*Problem to solve:*
Once you reach the line containing "position: relative;" in the entries below, write out that line and each one after it down to the line containing "text-align: right;", exactly and with nothing added.

Front-end code change data:
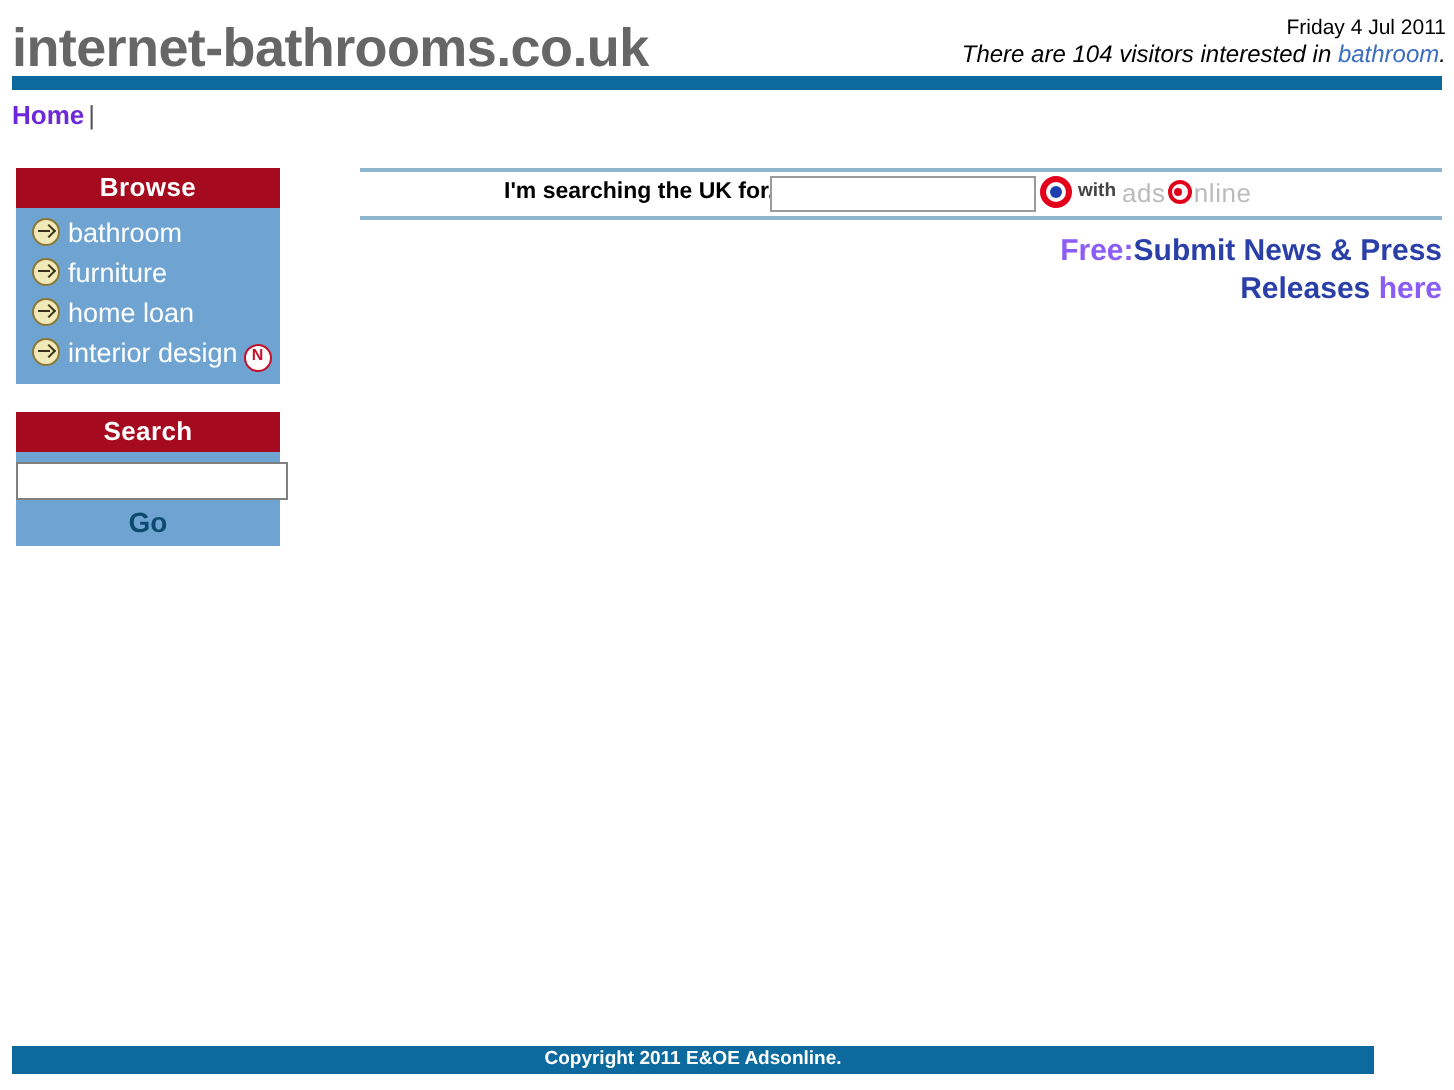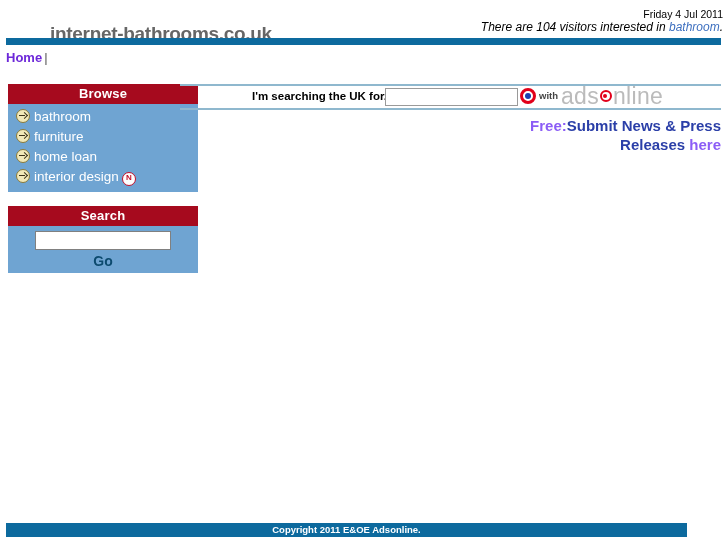--- a/index.html
+++ b/index.html
@@ -19,27 +19,26 @@
   }
 
   
   .header {
     position: relative;
     height: 38px;
   }
   .site-title {
     position: absolute;
     left: 6px;
-    top: 23px;
-    font-size: 19px;
+    top: 9px;
+    font-size: 27px;
     font-weight: bold;
     color: #666666;
     letter-spacing: -0.3px;
     white-space: nowrap;
-    margin-left: 44px;
   }
   .header-meta {
     position: absolute;
     right: 4px;
     top: 8px;
     text-align: right;
     line-height: 13px;
   }
   .header-date {
     font-size: 10.5px;
@@ -89,21 +88,21 @@
 
   
   .sidebar {
     position: absolute;
     left: 8px;
     top: 84px;
     width: 158px;
   }
 
   .panel {
-    width: 190px;
+    width: 132px;
     margin-bottom: 14px;
   }
   .panel-head {
     background: #A60A1E;
     color: #ffffff;
     font-size: 13px;
     font-weight: bold;
     text-align: center;
     padding: 2px 0 3px 0;
     letter-spacing: 0.2px;
@@ -267,21 +266,21 @@
   }
   .with-text {
     font-size: 9.5px;
     font-weight: bold;
     color: #444444;
     margin: 0 3px 0 3px;
     align-self: center;
     padding-bottom: 1px;
   }
   .ads-logo {
-    font-size: 23px;
+    font-size: 13px;
     color: #BBBBBB;
     letter-spacing: 0.3px;
     line-height: 19px;
     white-space: nowrap;
     display: flex;
     align-items: center;
   }
   .ads-o {
     display: inline-block;
     width: 12px;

*Result:*
     position: relative;
     height: 38px;
   }
   .site-title {
     position: absolute;
     left: 6px;
-    top: 23px;
-    font-size: 19px;
+    top: 9px;
+    font-size: 27px;
     font-weight: bold;
     color: #666666;
     letter-spacing: -0.3px;
     white-space: nowrap;
-    margin-left: 44px;
   }
   .header-meta {
     position: absolute;
     right: 4px;
     top: 8px;
     text-align: right;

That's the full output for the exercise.